Abdelrahman Hesham

Personal information
- Born: December 2, 1992 (age 33)

Chess career
- Country: Egypt FIDE (2024)
- Title: Grandmaster (2016)
- Peak rating: 2450 (March 2019)

= Abdelrahman Hesham =

Egyptian chess grandmaster (born 1992)

Abdelrahman Hesham (born 1992) is an Egyptian chess player. He was awarded the title Grandmaster by FIDE in 2016.

== Career ==
Hesham won the 2016 African Chess Championship, earning him the title of Grandmaster. In 2017 he became 7th at the African Championship, which was then won by Ahmed Adly.

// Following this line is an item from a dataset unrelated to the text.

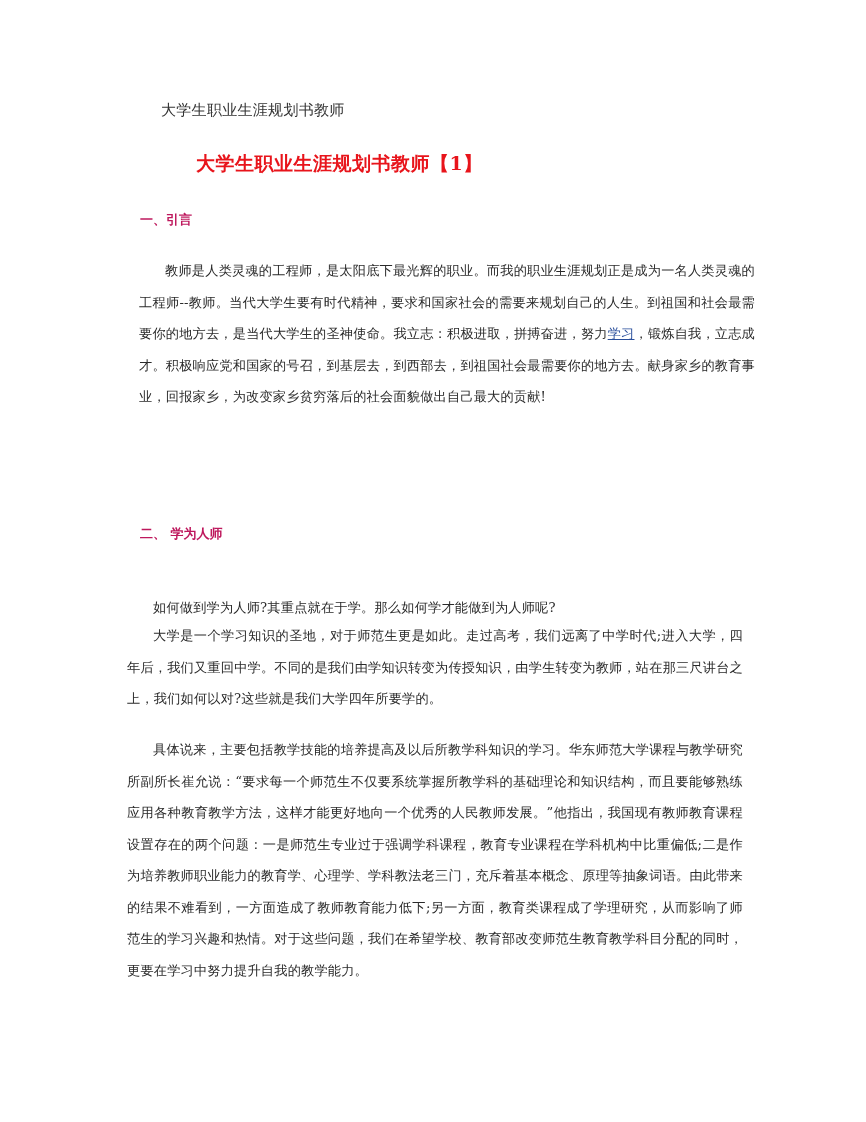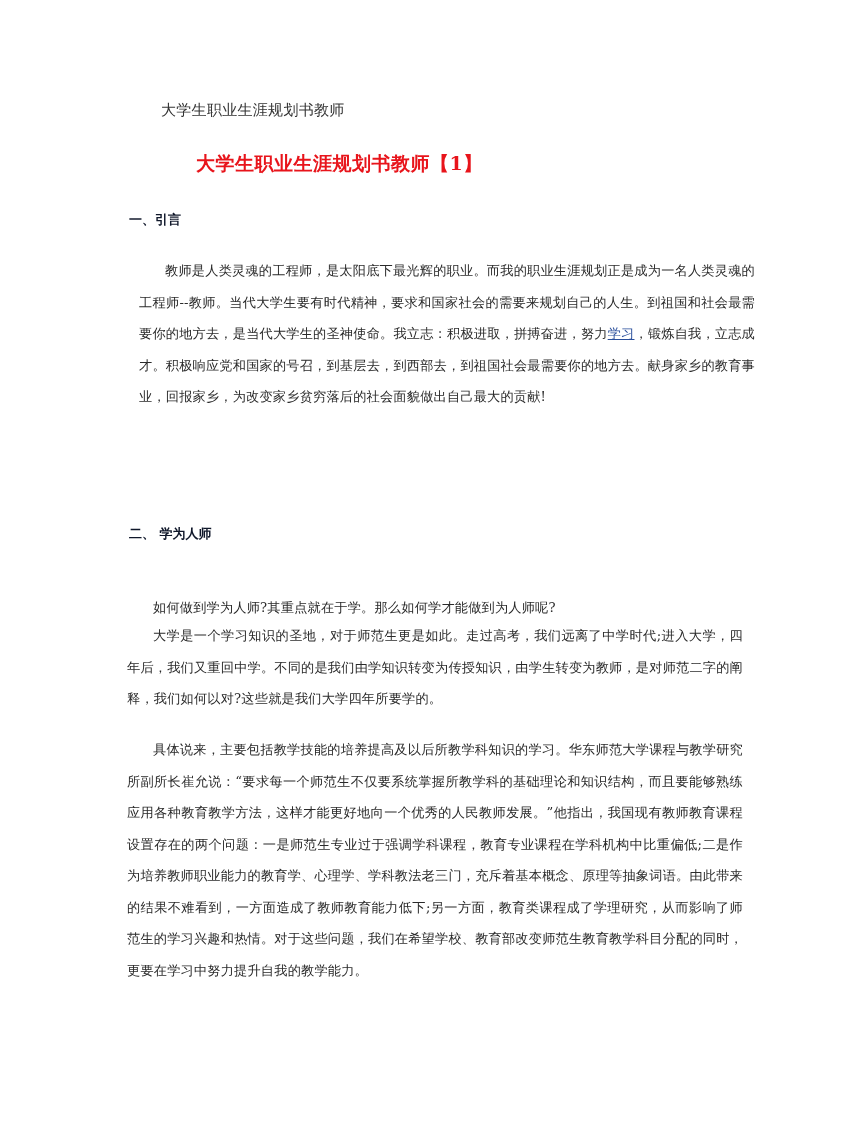"一、引言" .section-heading { color: #0f172a -> #be185d; left: 129px -> 140px }
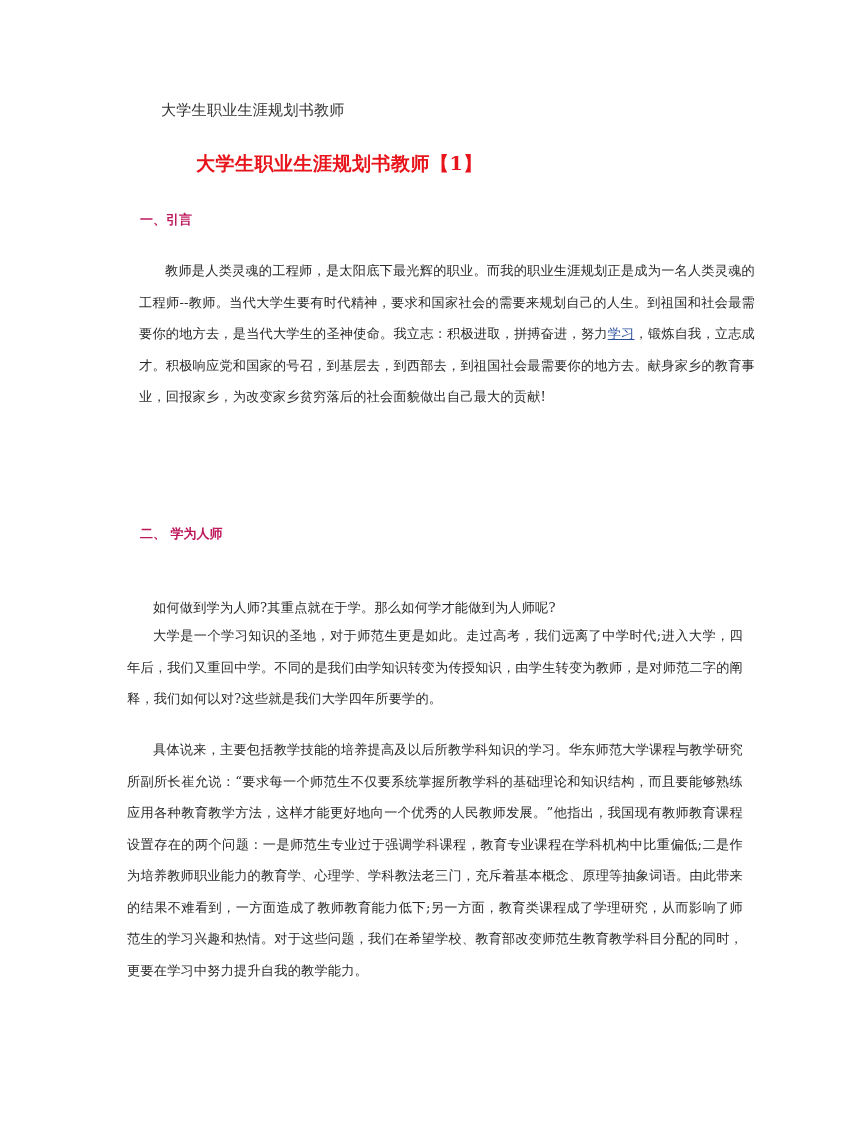"大学是一个学习知识的圣地，对于师范生更是如此。走过高考，我们远离了中学时代;进入" div.para { text: 是对师范二字的阐释 -> 站在那三尺讲台之上 }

At the FIDE Chess World Cup 2021 in Sochi he won in round 1 against Ahmed Adly, 2½–1½. In round 2 he was eliminated, 0–2, by the Rumanian GM Constantin Lupulescu.

In May 2023 he finished 5th at the African Championship, which was held in Gizeh, Egypt. In the same month he became 5th at the 6e Sharjah Challengers tournament, which was won by Ortik Nigmatov.

In March 2024 he won the SixDays Budapest IM March tournament, scoring 8/9.

He has also represented Egypt in two Chess Olympiads. In 2016, he played on board 5, ending on 5.5/9. In 2018, he played on board 4, finishing on 4.5/9.